Activity: Return the records below exactly; pictures stay out.

Data records:
________________________
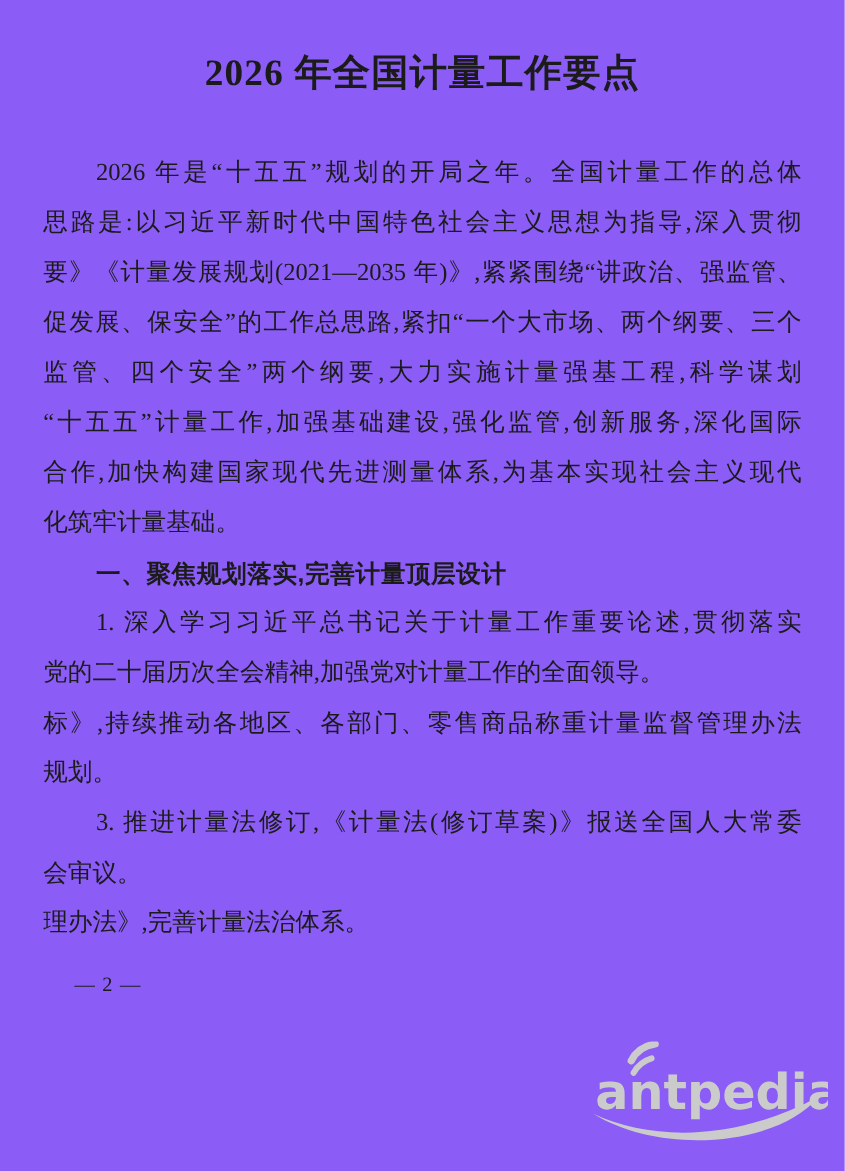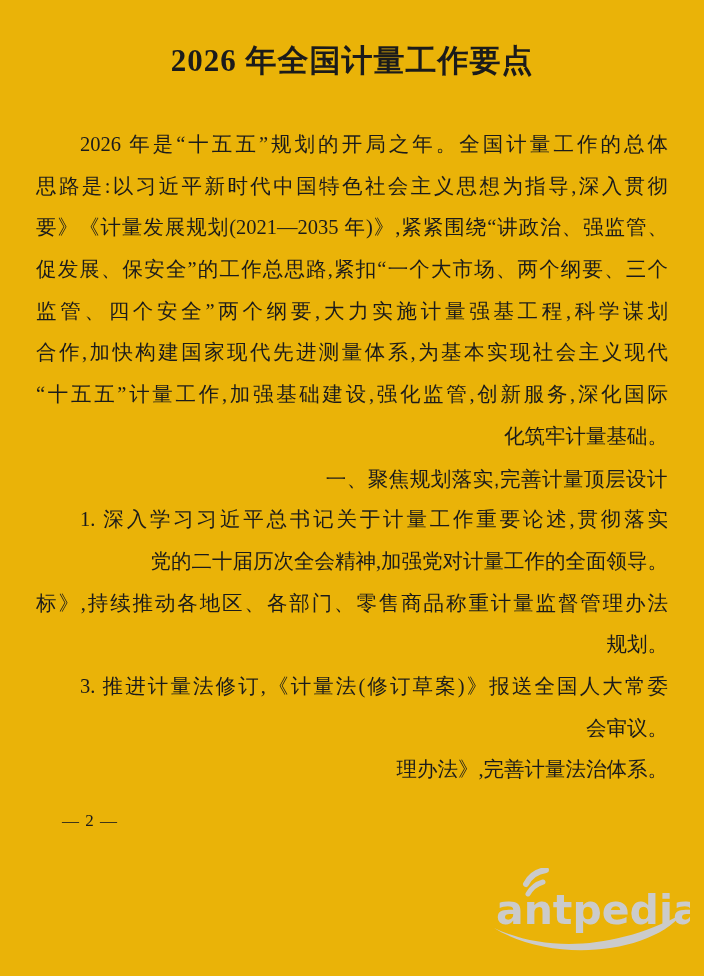--- a/index.html
+++ b/index.html
@@ -7,7 +7,7 @@
     position: relative;
     width: 704px;
     height: 976px;
-    background: #eab308;
+    background: #8b5cf6;
     color: var(--text-color, #1b1b1b);
     font-family: "Liberation Serif", serif;
     overflow: hidden;

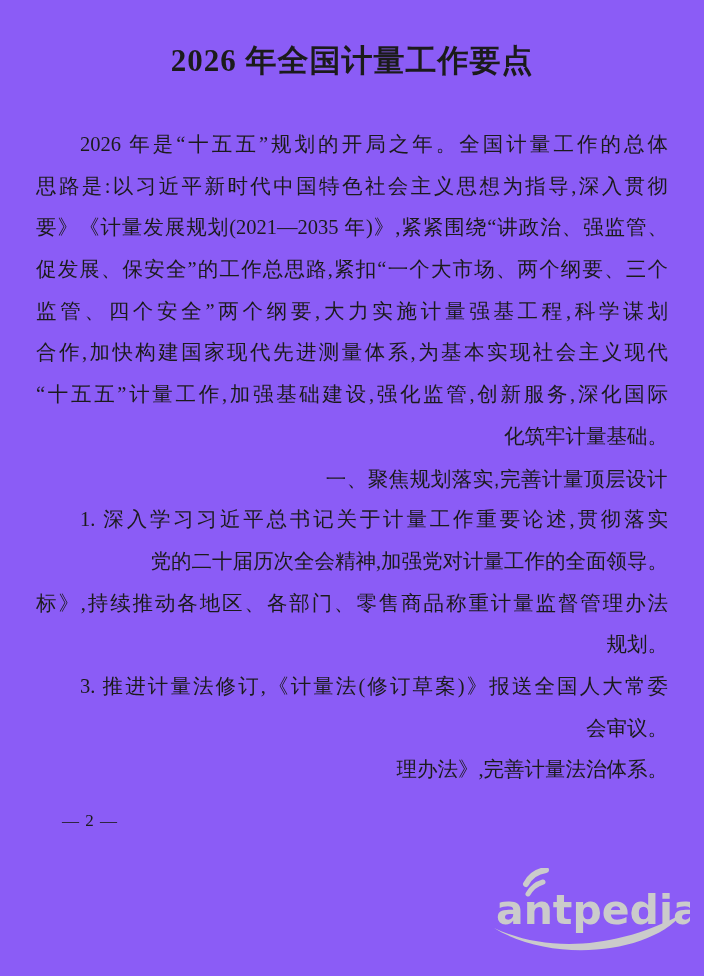--- a/index.html
+++ b/index.html
@@ -80,8 +80,8 @@
       <div class="line j">要》《计量发展规划(2021—2035 年)》,紧紧围绕“讲政治、强监管、</div>
       <div class="line j">促发展、保安全”的工作总思路,紧扣“一个大市场、两个纲要、三个</div>
       <div class="line j">监管、四个安全”两个纲要,大力实施计量强基工程,科学谋划</div>
+      <div class="line j">“十五五”计量工作,加强基础建设,强化监管,创新服务,深化国际</div>
       <div class="line j">合作,加快构建国家现代先进测量体系,为基本实现社会主义现代</div>
-      <div class="line j">“十五五”计量工作,加强基础建设,强化监管,创新服务,深化国际</div>
       <div class="line">化筑牢计量基础。</div>
       <div class="line ind heading">一、聚焦规划落实,完善计量顶层设计</div>
       <div class="line j ind">1. 深入学习习近平总书记关于计量工作重要论述,贯彻落实</div>

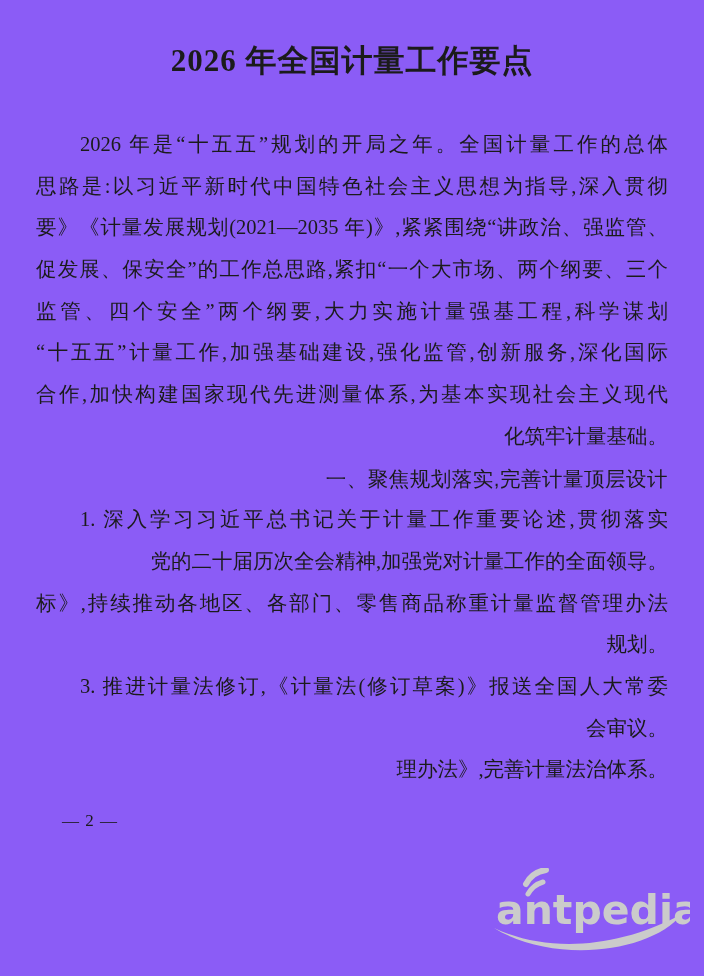--- a/index.html
+++ b/index.html
@@ -30,7 +30,6 @@
     line-height: 41.7px;
     font-size: 20.5px;
     white-space: nowrap;
-    text-align: right;
   }
   .line.j {
     white-space: normal;

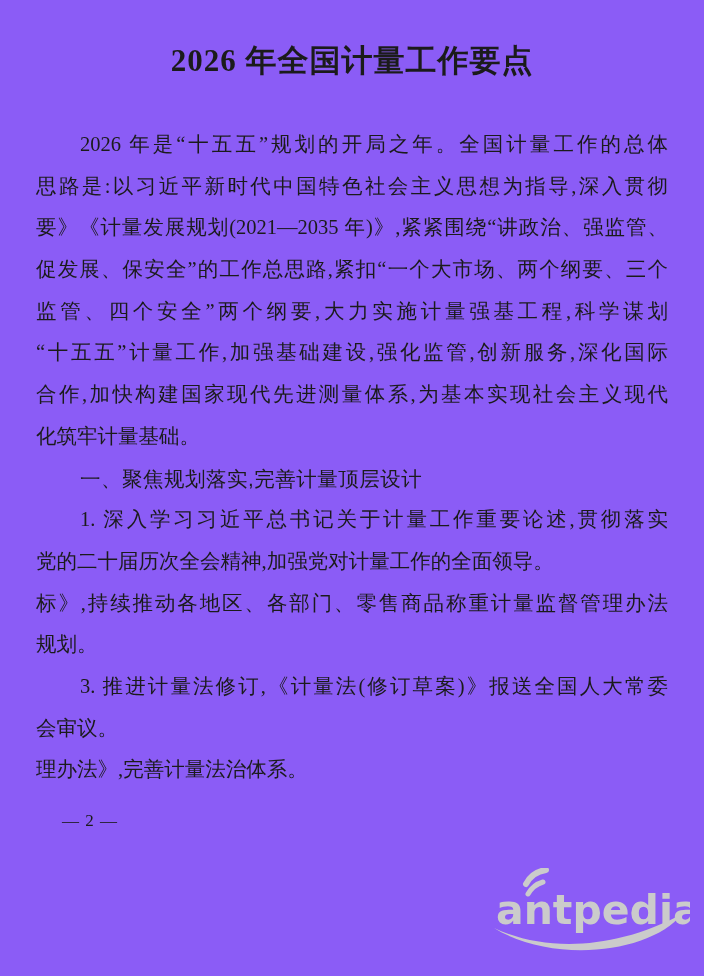--- a/index.html
+++ b/index.html
@@ -40,7 +40,7 @@
   .line.ind { text-indent: 44px; }
   .line.heading {
     font-family: "Liberation Sans", sans-serif;
-    font-weight: normal;
+    font-weight: bold;
     letter-spacing: 0.5px;
   }
   .page-number {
________________________
Result of the exercise:
--- a/index.html
+++ b/index.html
@@ -7,7 +7,7 @@
     position: relative;
     width: 704px;
     height: 976px;
-    background: #eab308;
+    background: #8b5cf6;
     color: var(--text-color, #1b1b1b);
     font-family: "Liberation Serif", serif;
     overflow: hidden;

--- a/index.html
+++ b/index.html
@@ -80,8 +80,8 @@
       <div class="line j">要》《计量发展规划(2021—2035 年)》,紧紧围绕“讲政治、强监管、</div>
       <div class="line j">促发展、保安全”的工作总思路,紧扣“一个大市场、两个纲要、三个</div>
       <div class="line j">监管、四个安全”两个纲要,大力实施计量强基工程,科学谋划</div>
+      <div class="line j">“十五五”计量工作,加强基础建设,强化监管,创新服务,深化国际</div>
       <div class="line j">合作,加快构建国家现代先进测量体系,为基本实现社会主义现代</div>
-      <div class="line j">“十五五”计量工作,加强基础建设,强化监管,创新服务,深化国际</div>
       <div class="line">化筑牢计量基础。</div>
       <div class="line ind heading">一、聚焦规划落实,完善计量顶层设计</div>
       <div class="line j ind">1. 深入学习习近平总书记关于计量工作重要论述,贯彻落实</div>

--- a/index.html
+++ b/index.html
@@ -30,7 +30,6 @@
     line-height: 41.7px;
     font-size: 20.5px;
     white-space: nowrap;
-    text-align: right;
   }
   .line.j {
     white-space: normal;

--- a/index.html
+++ b/index.html
@@ -40,7 +40,7 @@
   .line.ind { text-indent: 44px; }
   .line.heading {
     font-family: "Liberation Sans", sans-serif;
-    font-weight: normal;
+    font-weight: bold;
     letter-spacing: 0.5px;
   }
   .page-number {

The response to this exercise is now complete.